I agree that this feature is missing - I need it too. Example:

double pow(double x, int n) {
    // calculate x to the power of n
    return ...
}

static inline double pow (double x, constexpr int n) {
    // a faster implementation is possible when n is a compile time constant
    return ...
}

double myfunction (double a, int b) {
    double x, y;
    x = pow(a, b);  // call version 1 unless b becomes a compile time constant by inlining
    y = pow(a, 5),  // call version 2
    return x + y;
}

Now I have to do this with templates:

template <int n>
static inline double pow (double x) {
    // fast implementation of x ^ n, with n a compile time constant
    return ...
}

This is fine, but I miss the overload opportunity. If I make a library function for others to use then it is inconvenient that the user has to use different function calls depending on whether n is a compile time constant or not, and it may be difficult to predict whether the compiler has reduced n to a compile time constant or not.


Edit: Trick described below is not guaranteed to work anymore!

Detecting constexpr can't be made using overloads (like others already replied) but overloads are just one way to do it.

The typical problem is that we can't use something that can improve run-time performance (for example to call non-constexpr functions or to cache results) in constexpr function. So we may end up with two different algorithms, one less efficient but writable as constexpr, other optimized to run fast but not constexpr. Then we want compiler not to choose the constexpr algorithm for run-time values and vice versa.

That can be achieved by detecting constexpr and selecting based on it "manually" and then shortening the interface down with preprocessor macros.
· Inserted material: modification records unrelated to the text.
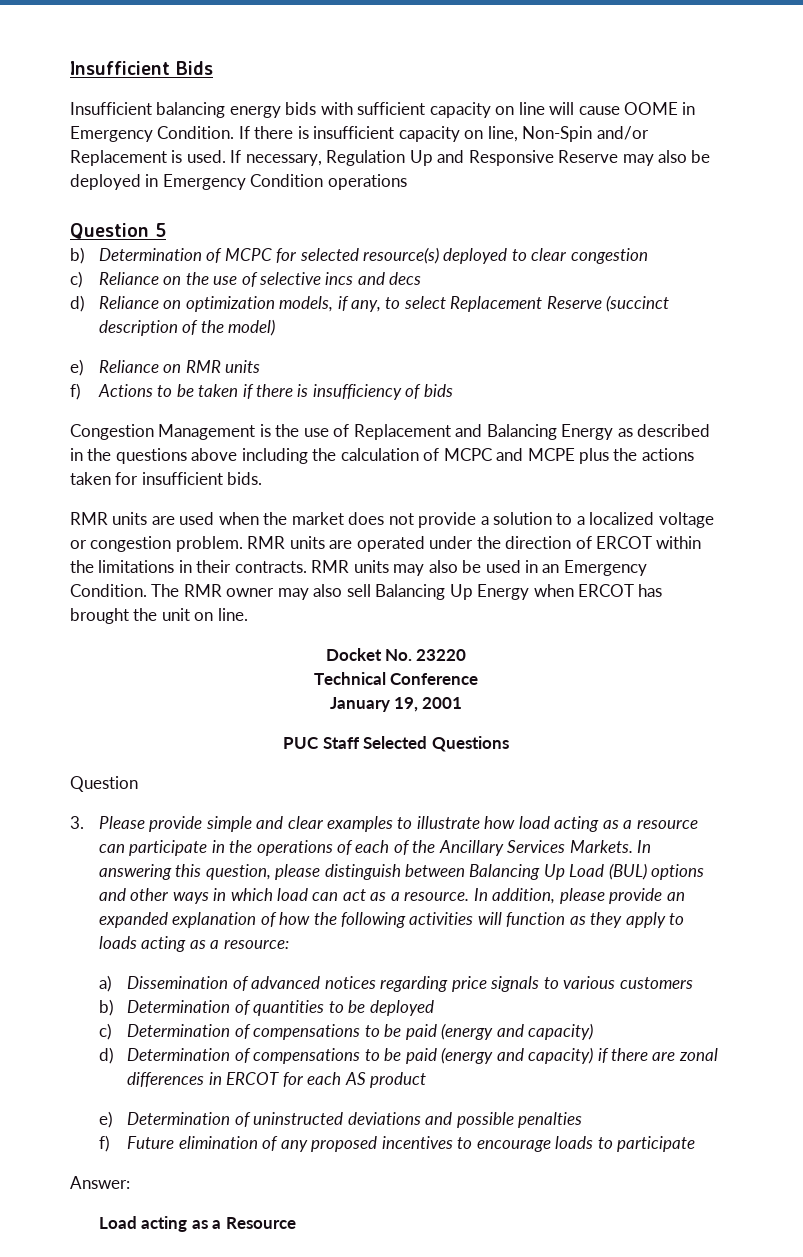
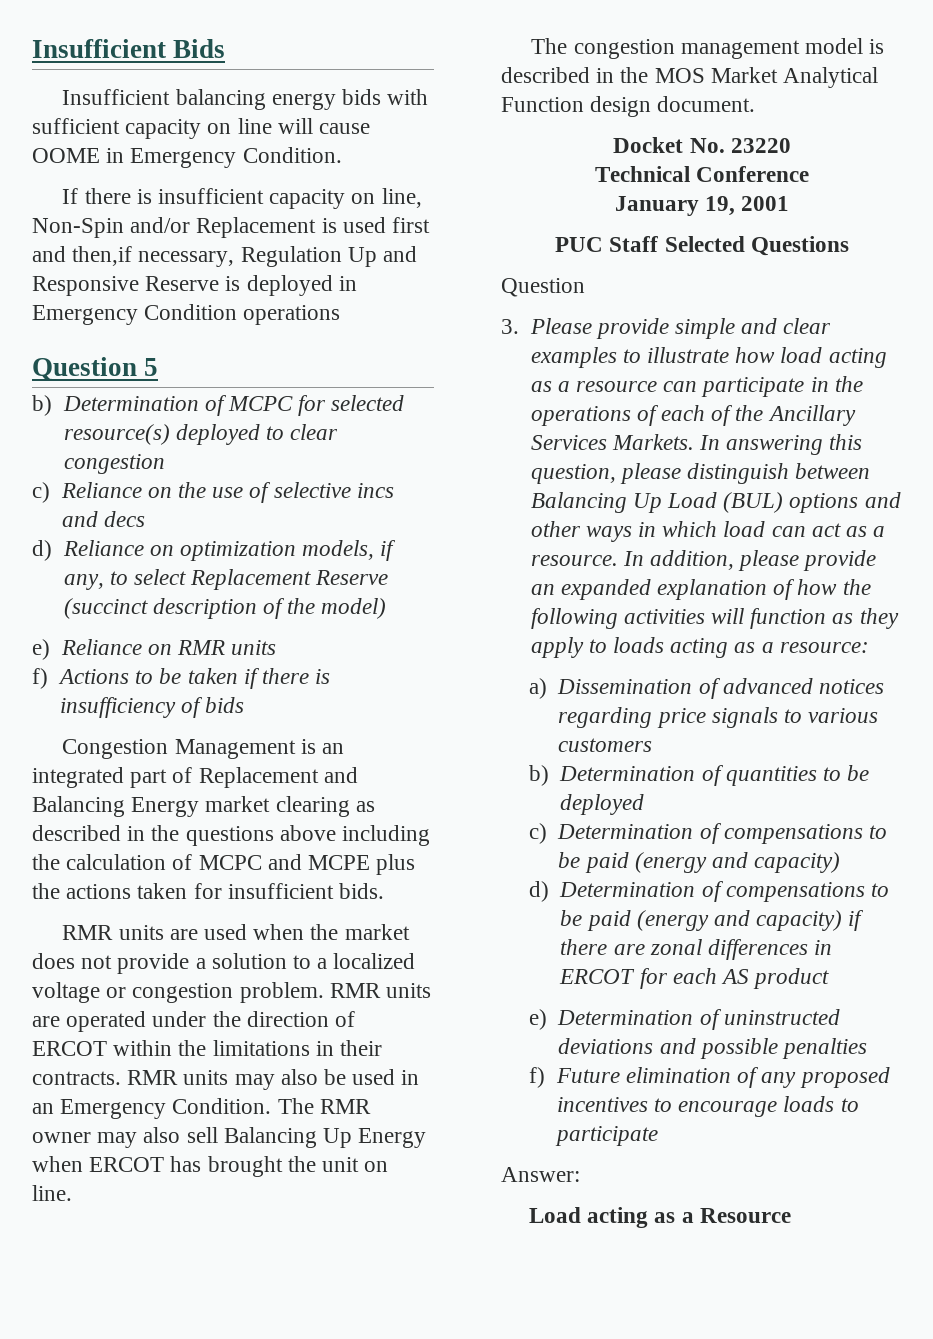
- Insufficient balancing energy bids with sufficient capacity on line will cause OOME in Emergency Condition. If there is insufficient capacity on line, Non-Spin and/or Replacement is used. If necessary, Regulation Up and Responsive Reserve may also be deployed in Emergency Condition operations
+ Insufficient balancing energy bids with sufficient capacity on line will cause OOME in Emergency Condition.
+ If there is insufficient capacity on line, Non-Spin and/or Replacement is used first and then,if necessary, Regulation Up and Responsive Reserve is deployed in Emergency Condition operations
- Congestion Management is the use of Replacement and Balancing Energy as described in the questions above including the calculation of MCPC and MCPE plus the actions taken for insufficient bids.
+ Congestion Management is an integrated part of Replacement and Balancing Energy market clearing as described in the questions above including the calculation of MCPC and MCPE plus the actions taken for insufficient bids.
+ The congestion management model is described in the MOS Market Analytical Function design document.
First lets have two functions. In general the functions should reach same result with different algorithms. I choose two algorithms that never give same answers here just to test and to illustrate the idea:

#include <iostream>     // handy for test I/O
#include <type_traits>  // handy for dealing with types

// run-time "foo" is always ultimate answer
int foo_runtime(int)
{
    return 42;
}

// compile-time "foo" is factorial
constexpr int foo_compiletime(int num)
{
      return num > 1 ? foo_compiletime(num - 1) * num : 1;
}

Then we need a way to detect that argument is compile time constant expression. If we don't want to use compiler-specific ways like __builtin_constant_p then there are ways to detect it in standard C++ as well. I'm pretty sure that following trick is invented by Johannes Schaub but I can't find the cite. Very nice and clear trick.

template<typename T> 
constexpr typename std::remove_reference<T>::type makeprval(T && t) 
{
    return t;
}

#define isprvalconstexpr(e) noexcept(makeprval(e))

The noexcept operator is required to work compile-time and so branching based on it will be optimized out by most compilers. So now we can write a "foo" macro that selects the algorithm based on argument's constexprness and to test it:

#define foo(X) (isprvalconstexpr(X)?foo_compiletime(X):foo_runtime(X))

int main(int argc, char *argv[])
{
    int a = 1;
    const int b = 2;
    constexpr int c = 3;
    const int d = argc;

    std::cout << foo(a) << std::endl;
    std::cout << foo(b) << std::endl;
    std::cout << foo(c) << std::endl;
    std::cout << foo(d) << std::endl;
}

Expected output is:

42
2
6
42

On the few compilers that I tried it works like expected.


It would have to be overloaded based on the result being constexpr or not, rather than the arguments.

A const std::string could store a pointer to the literal, knowing that it would never be written to (using const_cast to remove const from the std::string would be necessary, and that's already undefined behavior). It'd just be necessary to store a boolean flag to inhibit freeing the buffer during destruction.

But a non-const string, even if initialized from constexpr arguments, requires dynamic allocation, because a writable copy of the argument is required, and therefore a hypothetical constexpr constructor should not be used.


From the standard (section 7.1.6.1 [dcl.type.cv]), modifying any object which was created const is undefined behavior:

Except that any class member declared mutable (7.1.1) can be modified, any attempt to modify a const object during its lifetime (3.8) results in undefined behavior.